Extracted material Start Marker
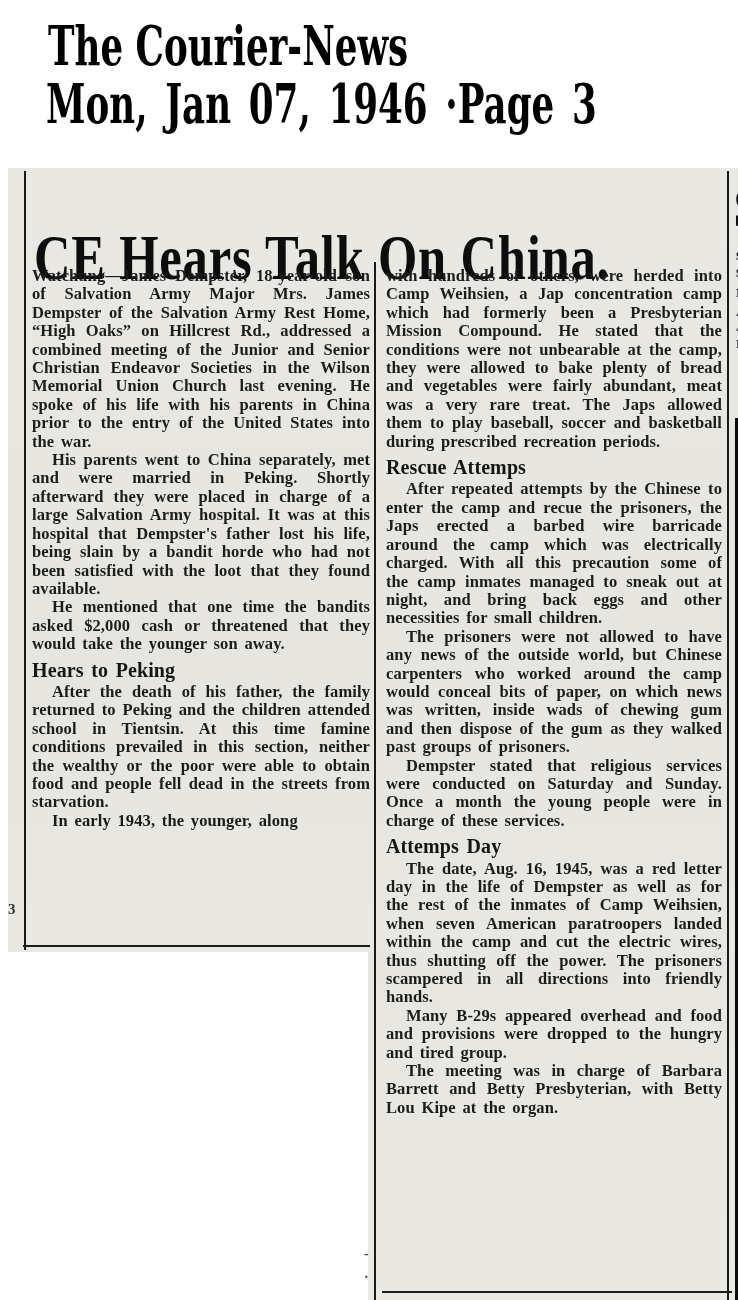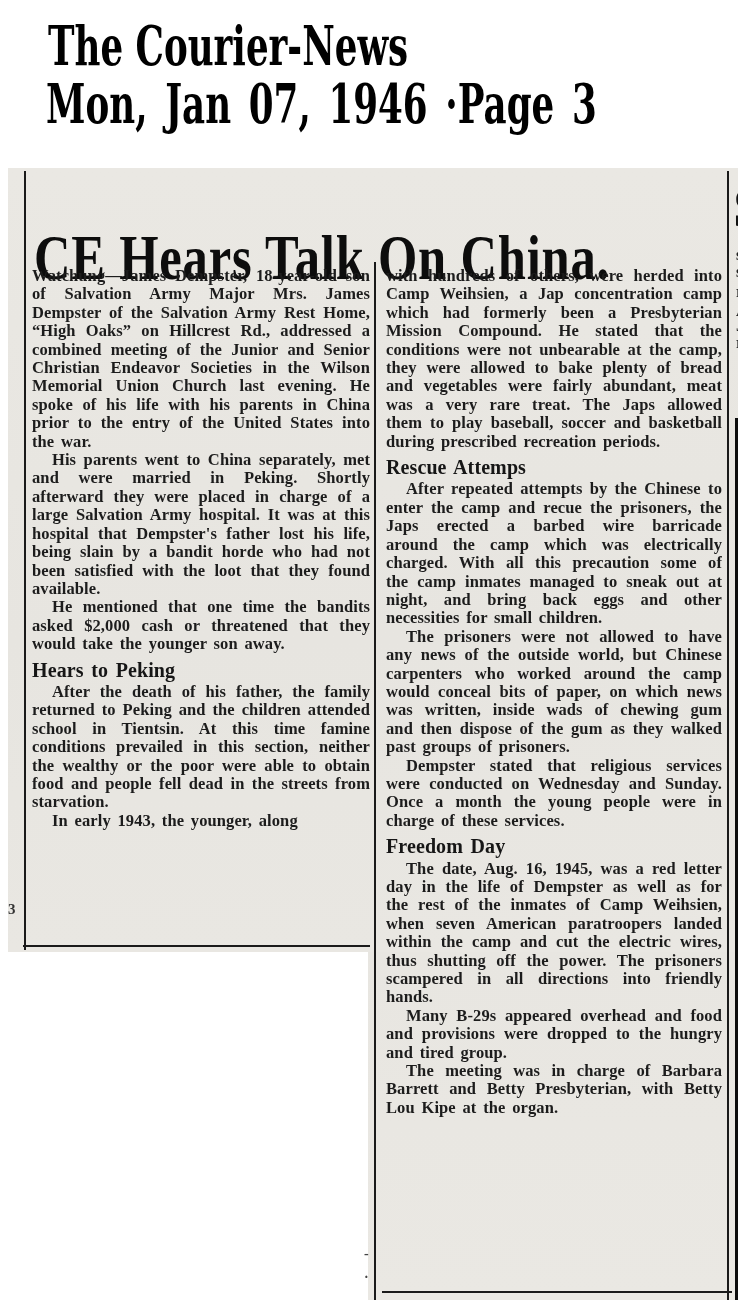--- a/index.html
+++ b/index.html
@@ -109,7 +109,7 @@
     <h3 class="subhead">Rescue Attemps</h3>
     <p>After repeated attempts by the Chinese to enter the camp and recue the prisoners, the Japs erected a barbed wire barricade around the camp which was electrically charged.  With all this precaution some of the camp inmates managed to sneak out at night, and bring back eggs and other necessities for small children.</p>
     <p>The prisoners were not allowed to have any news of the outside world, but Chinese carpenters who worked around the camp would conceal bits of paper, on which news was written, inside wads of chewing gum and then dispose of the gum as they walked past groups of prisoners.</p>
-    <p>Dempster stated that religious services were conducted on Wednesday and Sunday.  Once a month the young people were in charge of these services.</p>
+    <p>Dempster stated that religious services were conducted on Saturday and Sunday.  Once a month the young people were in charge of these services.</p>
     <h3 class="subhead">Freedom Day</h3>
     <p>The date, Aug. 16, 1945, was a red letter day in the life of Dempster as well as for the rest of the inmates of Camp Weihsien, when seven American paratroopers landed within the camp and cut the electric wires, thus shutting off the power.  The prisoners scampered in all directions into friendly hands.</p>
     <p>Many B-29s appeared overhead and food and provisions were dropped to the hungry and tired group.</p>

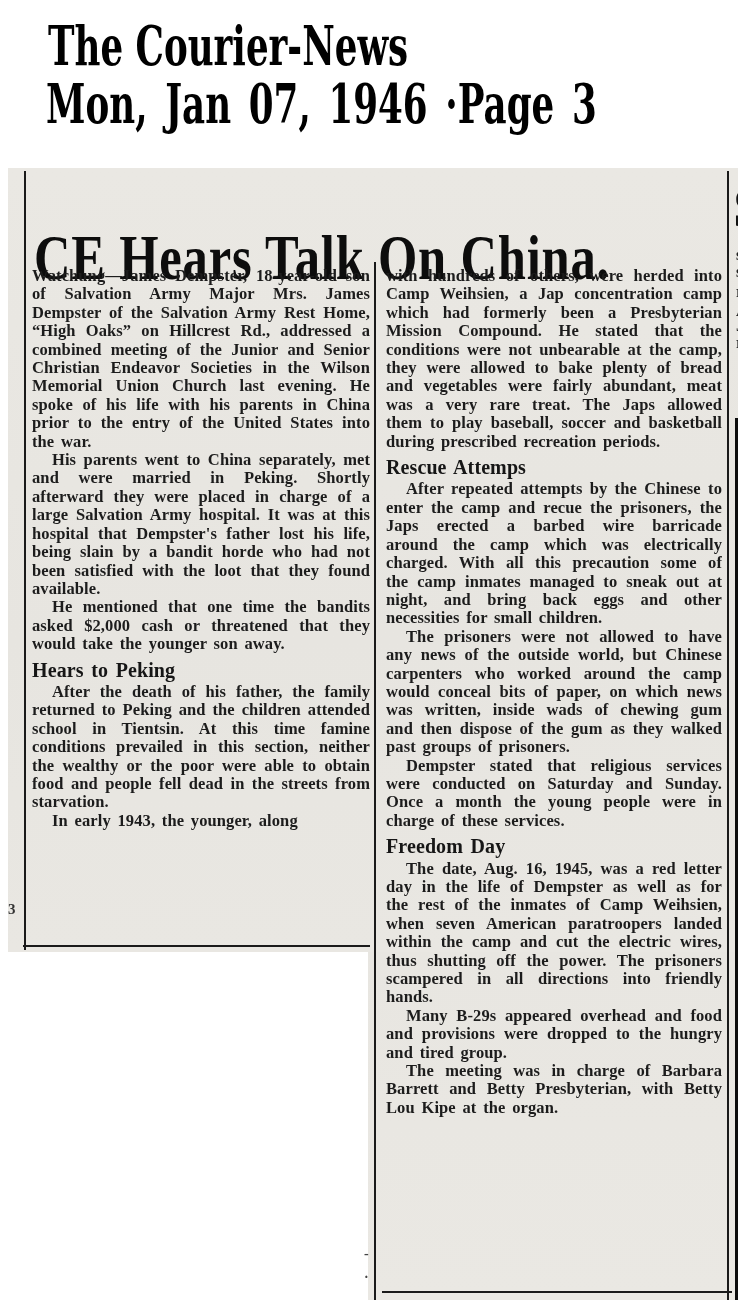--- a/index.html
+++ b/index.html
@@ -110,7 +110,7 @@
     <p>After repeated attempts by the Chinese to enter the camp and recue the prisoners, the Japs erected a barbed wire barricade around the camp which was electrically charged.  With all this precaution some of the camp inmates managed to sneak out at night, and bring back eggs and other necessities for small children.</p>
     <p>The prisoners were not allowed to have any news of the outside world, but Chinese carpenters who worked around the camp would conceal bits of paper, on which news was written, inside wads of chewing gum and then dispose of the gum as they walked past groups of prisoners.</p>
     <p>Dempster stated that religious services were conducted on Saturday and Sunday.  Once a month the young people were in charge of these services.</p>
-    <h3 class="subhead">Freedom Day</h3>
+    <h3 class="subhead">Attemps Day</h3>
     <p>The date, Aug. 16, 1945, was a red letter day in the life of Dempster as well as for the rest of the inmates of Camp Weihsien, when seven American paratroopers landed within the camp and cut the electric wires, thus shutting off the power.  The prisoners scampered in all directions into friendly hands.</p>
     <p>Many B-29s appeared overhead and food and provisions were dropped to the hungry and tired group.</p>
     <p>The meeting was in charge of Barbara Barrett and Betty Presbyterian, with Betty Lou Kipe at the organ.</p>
Extracted material End Marker
Write the entries above out again exactly, omitting each image.

(Result)
--- a/index.html
+++ b/index.html
@@ -109,7 +109,7 @@
     <h3 class="subhead">Rescue Attemps</h3>
     <p>After repeated attempts by the Chinese to enter the camp and recue the prisoners, the Japs erected a barbed wire barricade around the camp which was electrically charged.  With all this precaution some of the camp inmates managed to sneak out at night, and bring back eggs and other necessities for small children.</p>
     <p>The prisoners were not allowed to have any news of the outside world, but Chinese carpenters who worked around the camp would conceal bits of paper, on which news was written, inside wads of chewing gum and then dispose of the gum as they walked past groups of prisoners.</p>
-    <p>Dempster stated that religious services were conducted on Wednesday and Sunday.  Once a month the young people were in charge of these services.</p>
+    <p>Dempster stated that religious services were conducted on Saturday and Sunday.  Once a month the young people were in charge of these services.</p>
     <h3 class="subhead">Freedom Day</h3>
     <p>The date, Aug. 16, 1945, was a red letter day in the life of Dempster as well as for the rest of the inmates of Camp Weihsien, when seven American paratroopers landed within the camp and cut the electric wires, thus shutting off the power.  The prisoners scampered in all directions into friendly hands.</p>
     <p>Many B-29s appeared overhead and food and provisions were dropped to the hungry and tired group.</p>

--- a/index.html
+++ b/index.html
@@ -110,7 +110,7 @@
     <p>After repeated attempts by the Chinese to enter the camp and recue the prisoners, the Japs erected a barbed wire barricade around the camp which was electrically charged.  With all this precaution some of the camp inmates managed to sneak out at night, and bring back eggs and other necessities for small children.</p>
     <p>The prisoners were not allowed to have any news of the outside world, but Chinese carpenters who worked around the camp would conceal bits of paper, on which news was written, inside wads of chewing gum and then dispose of the gum as they walked past groups of prisoners.</p>
     <p>Dempster stated that religious services were conducted on Saturday and Sunday.  Once a month the young people were in charge of these services.</p>
-    <h3 class="subhead">Freedom Day</h3>
+    <h3 class="subhead">Attemps Day</h3>
     <p>The date, Aug. 16, 1945, was a red letter day in the life of Dempster as well as for the rest of the inmates of Camp Weihsien, when seven American paratroopers landed within the camp and cut the electric wires, thus shutting off the power.  The prisoners scampered in all directions into friendly hands.</p>
     <p>Many B-29s appeared overhead and food and provisions were dropped to the hungry and tired group.</p>
     <p>The meeting was in charge of Barbara Barrett and Betty Presbyterian, with Betty Lou Kipe at the organ.</p>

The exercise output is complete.